PROBLEM TO SOLVE
Exactly as they appear, output all of the records. Skip any images.

Revision tracking records:
- Opening Delimiter -

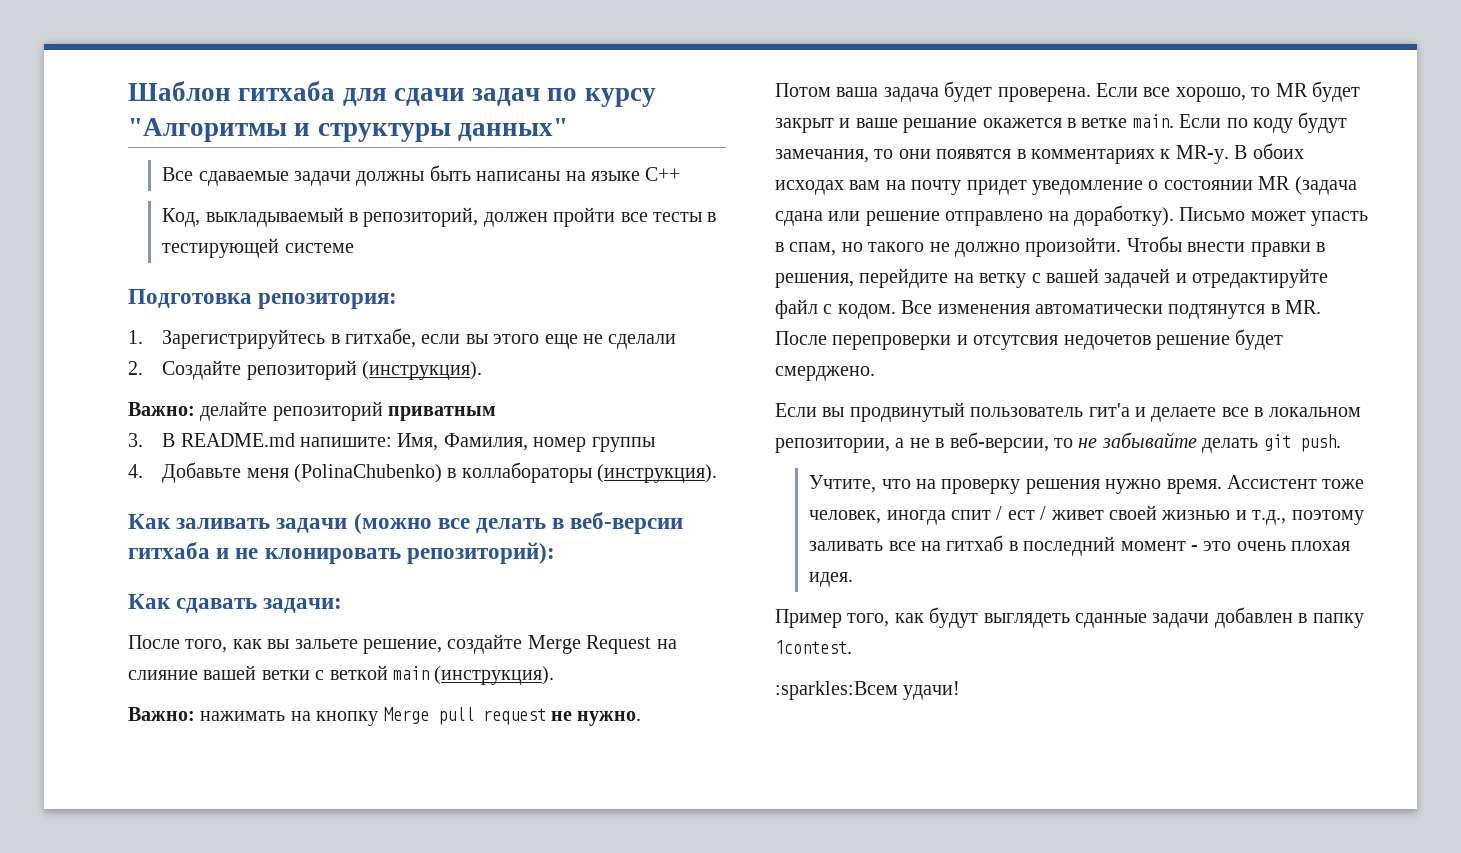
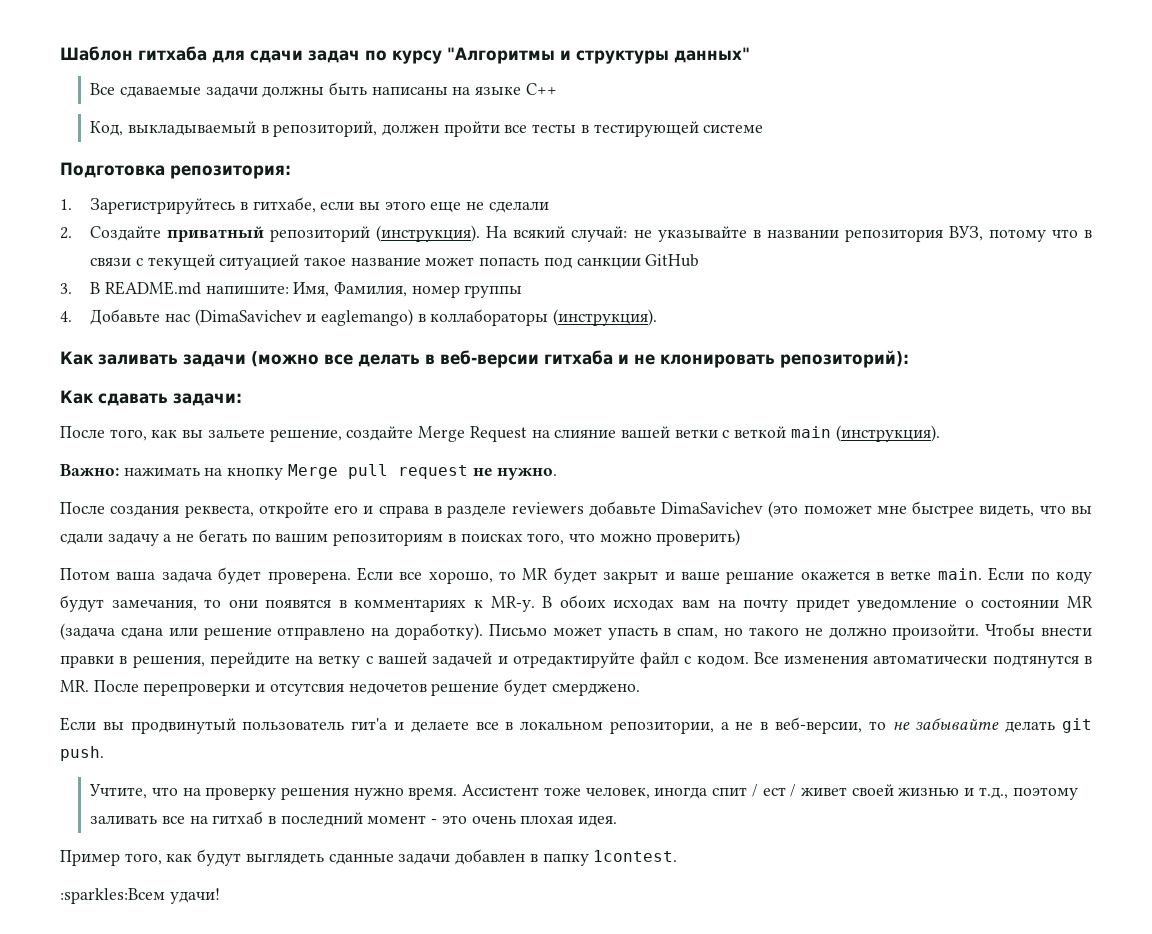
(242, 370) none -> [167,226,265,242] приватный
[128,401,497,421] // Важно: делайте репозиторий приватным -> [486,226,1093,242] [90,254,700,270] На всякий случай: не указывайте в названии репозитория ВУЗ, потому что в связи с текущей ситуацией такое название может попасть под санкции GitHub
[246,464,443,483] меня (PolinaChubenko) -> [164,309,414,326] нас (DimaSavichev и eaglemango)
(642, 718) none -> [60,501,1093,518] [60,529,741,546] // После создания реквеста, откройте его и справа в разделе reviewers добавьте DimaSavichev (это поможет мне быстрее видеть, что вы сдали задачу а не бегать по вашим репозиториям в поисках того, что можно проверить)

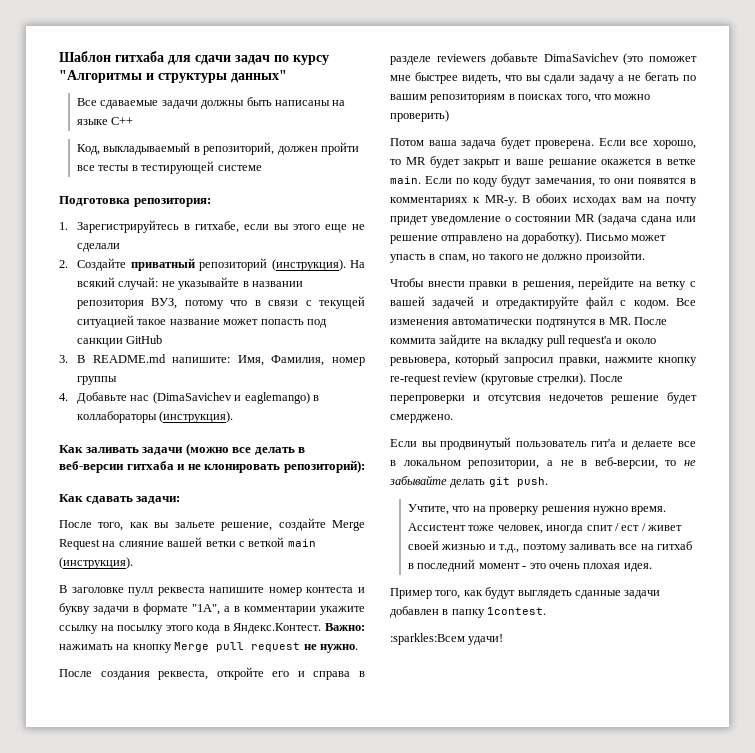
(940, 433) none -> [59,585,365,596] [59,603,365,615] [59,623,322,634] В заголовке пулл реквеста напишите номер контеста и букву задачи в формате "1A", а в комментарии укажите ссылку на посылку этого кода в Яндекс.Контест.
(980, 632) none -> (645, 256) //
(139, 686) none -> [390,334,656,347] [390,353,697,366] [390,373,623,385] коммита зайдите на вкладку pull request'а и около ревьювера, который запросил правки, нажмите кнопку re-request review (круговые стрелки). После

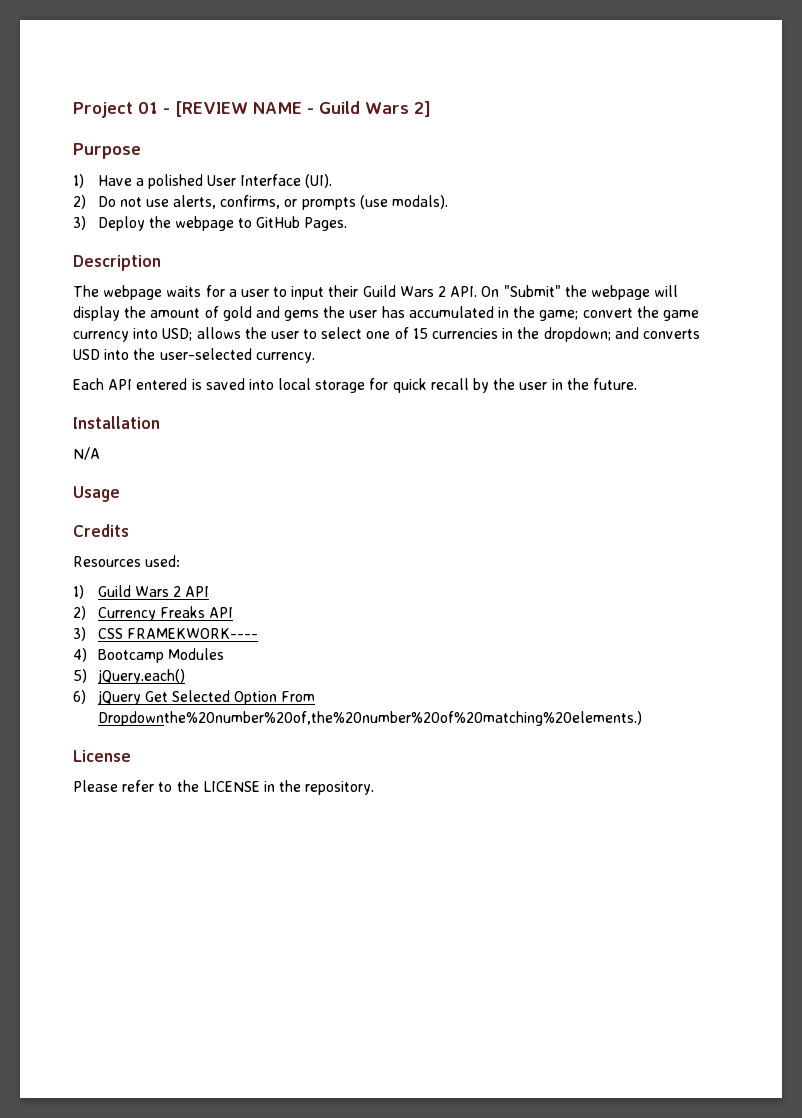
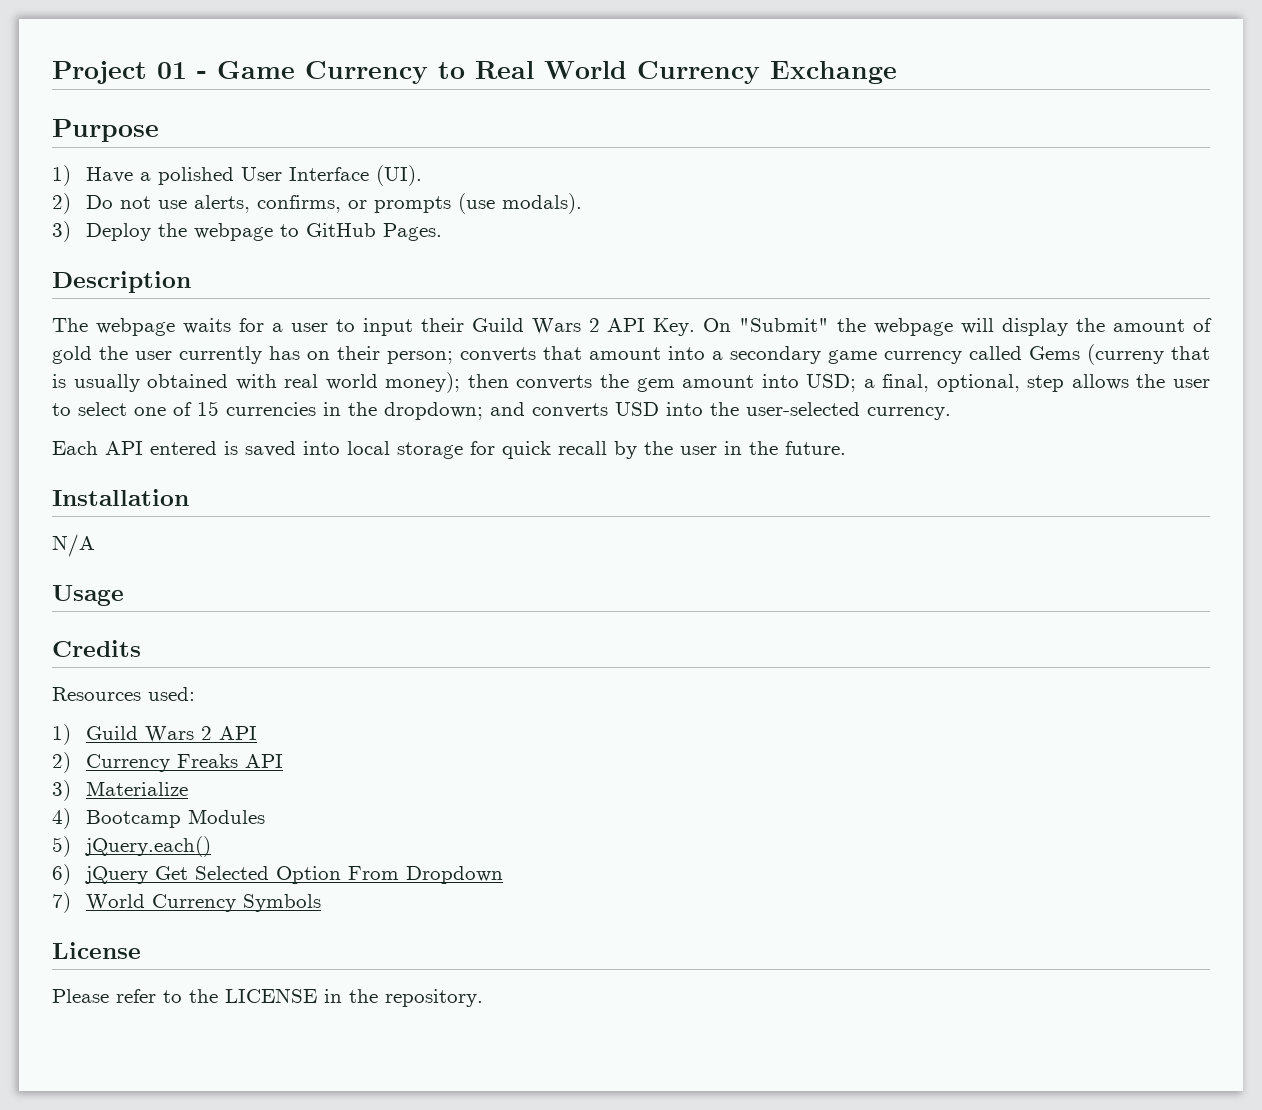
[175,101,431,117] [REVIEW NAME - Guild Wars 2] -> [217,61,897,84] Game Currency to Real World Currency Exchange
[450,286,478,297] API. -> [607,318,696,336] API Key.
[255,306,699,321] [73,328,193,342] and gems the user has accumulated in the game; convert the game currency into USD; -> [99,344,1210,365] [52,372,1065,393] the user currently has on their person; converts that amount into a secondary game currency called Gems (curreny that is usually obtained with real world money); then converts the gem amount into USD; a final, optional, step
[97,628,258,639] CSS FRAMEKWORK---- -> [85,781,188,796] Materialize
[97,711,642,726] Dropdownthe%20number%20of,the%20number%20of%20matching%20elements.) -> [405,866,503,884] [52,892,321,913] Dropdown // 7) World Currency Symbols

- Closing Delimiter -

RESPONSE FOR THIS EXERCISE
(242, 370) none -> [167,226,265,242] приватный
[128,401,497,421] // Важно: делайте репозиторий приватным -> [486,226,1093,242] [90,254,700,270] На всякий случай: не указывайте в названии репозитория ВУЗ, потому что в связи с текущей ситуацией такое название может попасть под санкции GitHub
[246,464,443,483] меня (PolinaChubenko) -> [164,309,414,326] нас (DimaSavichev и eaglemango)
(642, 718) none -> [60,501,1093,518] [60,529,741,546] // После создания реквеста, откройте его и справа в разделе reviewers добавьте DimaSavichev (это поможет мне быстрее видеть, что вы сдали задачу а не бегать по вашим репозиториям в поисках того, что можно проверить)

(940, 433) none -> [59,585,365,596] [59,603,365,615] [59,623,322,634] В заголовке пулл реквеста напишите номер контеста и букву задачи в формате "1A", а в комментарии укажите ссылку на посылку этого кода в Яндекс.Контест.
(980, 632) none -> (645, 256) //
(139, 686) none -> [390,334,656,347] [390,353,697,366] [390,373,623,385] коммита зайдите на вкладку pull request'а и около ревьювера, который запросил правки, нажмите кнопку re-request review (круговые стрелки). После

[175,101,431,117] [REVIEW NAME - Guild Wars 2] -> [217,61,897,84] Game Currency to Real World Currency Exchange
[450,286,478,297] API. -> [607,318,696,336] API Key.
[255,306,699,321] [73,328,193,342] and gems the user has accumulated in the game; convert the game currency into USD; -> [99,344,1210,365] [52,372,1065,393] the user currently has on their person; converts that amount into a secondary game currency called Gems (curreny that is usually obtained with real world money); then converts the gem amount into USD; a final, optional, step
[97,628,258,639] CSS FRAMEKWORK---- -> [85,781,188,796] Materialize
[97,711,642,726] Dropdownthe%20number%20of,the%20number%20of%20matching%20elements.) -> [405,866,503,884] [52,892,321,913] Dropdown // 7) World Currency Symbols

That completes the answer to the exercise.